In his campaign for President in 1964 Barry Goldwater asserted loudly and proudly that “extremism in the defense of liberty is no vice!”.
It wrecked his chances and LBJ gave him the soundest electoral trouncing anybody could remember.
Americans get nervous with the E-word. Back then, every adult recalled the world’s unhappy experiences with the Red Revolution that established the USSR and Hitler’s unhappy excitements. (Mao’s Cultural Revolution – in which that genius turned that country’s idealistic but excitable youth against anything old enough, mature enough, independently-minded enough or insightful enough to oppose him and hold him responsible for the mess he’d made with his policies – was still a couple of years in the future.)
Extremism, it seemed then, seemed to be a flash-in-the-pan sort of thing: it gave off a lot boredom-blasting noise, but after the initial flash not really much sustained or usable light. And there were a whole lotta downsides.

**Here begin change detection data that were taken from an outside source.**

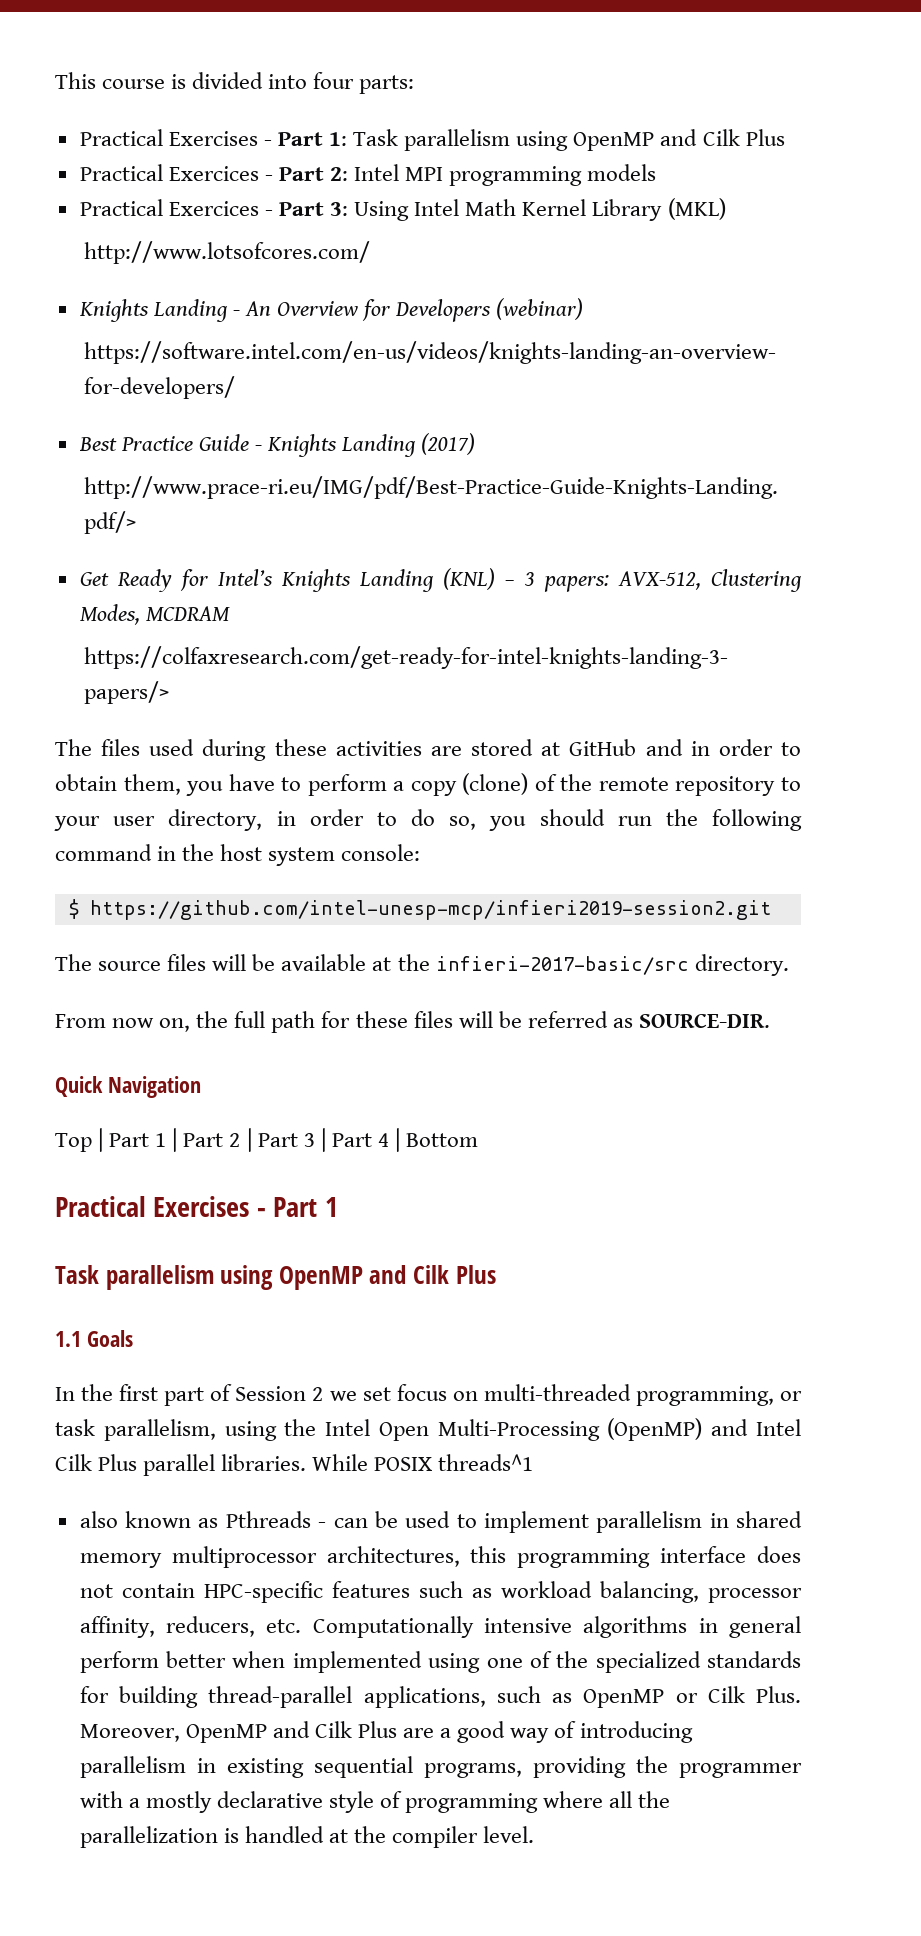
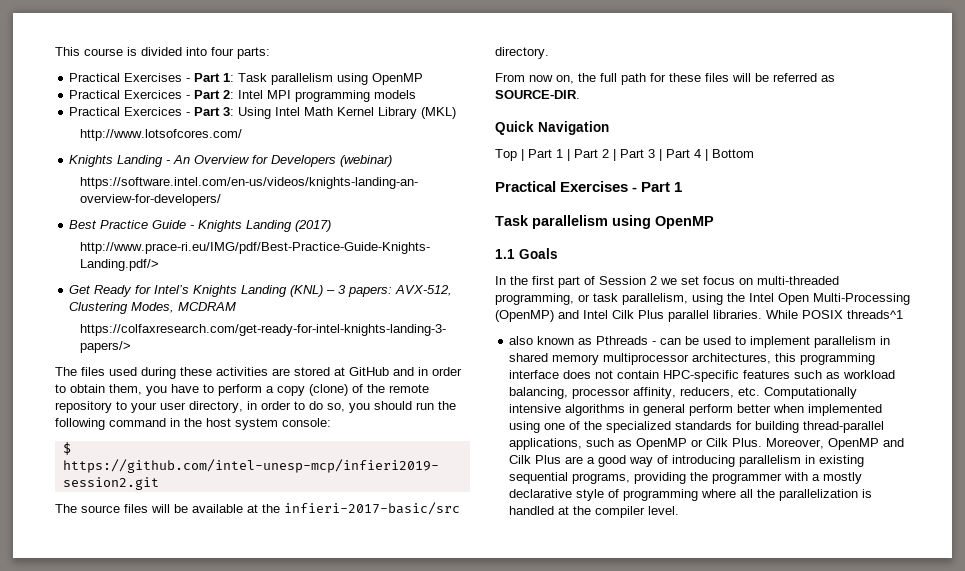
- Practical Exercises - Part 1: Task parallelism using OpenMP and Cilk Plus
+ Practical Exercises - Part 1: Task parallelism using OpenMP
  Practical Exercises - Part 1
- Task parallelism using OpenMP and Cilk Plus
+ Task parallelism using OpenMP

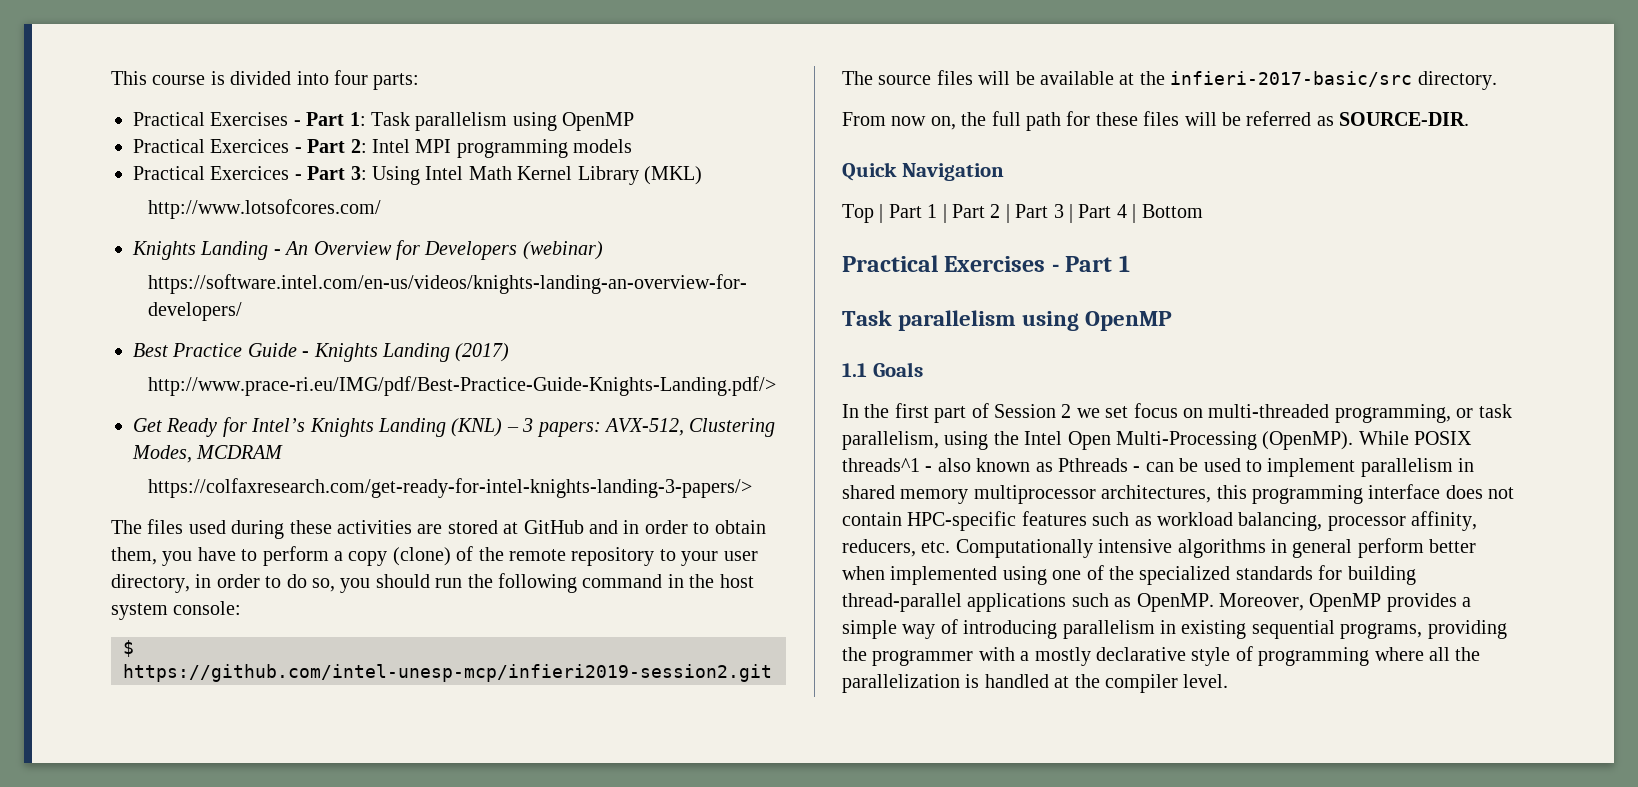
- In the first part of Session 2 we set focus on multi-threaded programming, or task parallelism, using the Intel Open Multi-Processing (OpenMP) and Intel Cilk Plus parallel libraries.
+ In the first part of Session 2 we set focus on multi-threaded programming, or task parallelism, using the Intel Open Multi-Processing (OpenMP).
- While POSIX threads^1
- also known as Pthreads - can be used to implement parallelism in shared memory multiprocessor architectures, this programming interface does not contain HPC-specific features such as workload balancing, processor affinity, reducers, etc. Computationally intensive algorithms in general perform better when implemented using one of the specialized standards for building thread-parallel applications, such as OpenMP or Cilk Plus. Moreover, OpenMP and Cilk Plus are a good way of introducing parallelism in existing sequential programs, providing the programmer with a mostly declarative style of programming where all the parallelization is handled at the compiler level.
+ While POSIX threads^1 - also known as Pthreads - can be used to implement parallelism in shared memory multiprocessor architectures, this programming interface does not contain HPC-specific features such as workload balancing, processor affinity, reducers, etc. Computationally intensive algorithms in general perform better when implemented using one of the specialized standards for building thread-parallel applications such as OpenMP. Moreover, OpenMP provides a simple way of introducing parallelism in existing sequential programs, providing the programmer with a mostly declarative style of programming where all the parallelization is handled at the compiler level.

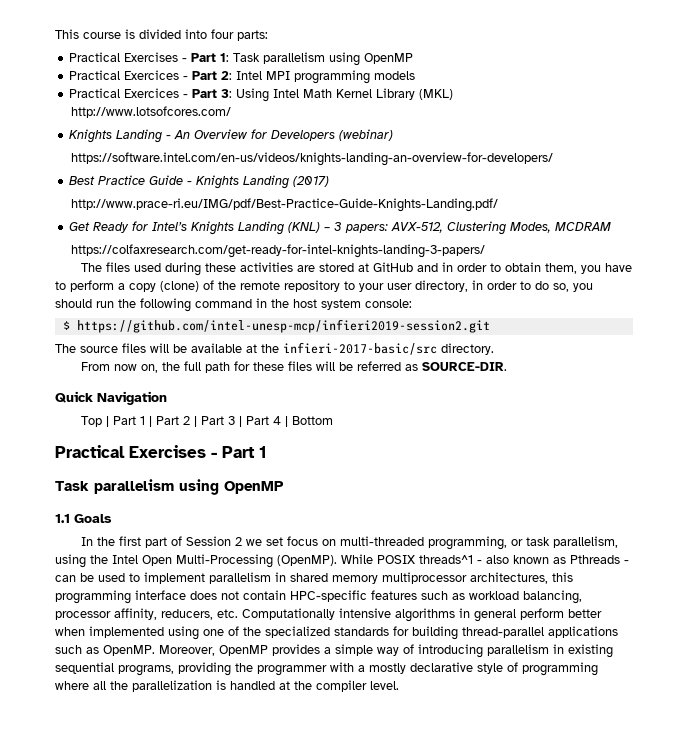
- http://www.prace-ri.eu/IMG/pdf/Best-Practice-Guide-Knights-Landing.pdf/>
+ http://www.prace-ri.eu/IMG/pdf/Best-Practice-Guide-Knights-Landing.pdf/
- https://colfaxresearch.com/get-ready-for-intel-knights-landing-3-papers/>
+ https://colfaxresearch.com/get-ready-for-intel-knights-landing-3-papers/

Sort of like the atomic bomb. With the radiation sickness and the indiscriminate flattening of everything in the blast-zone.
You didn’t want to be messing around with Extremism.
Nor was this simply a ‘modern’ insight, prompted by the Bomb and rockets and such.
The Framers were pretty much non-Extremists themselves. They had to build a complicated machine (Constitutionally-limited government) that would somehow have enough backbone to get its work done, but be circumscribed enough so that it wouldn’t decide – like the proverbial crazed horses – to run away with the wagon.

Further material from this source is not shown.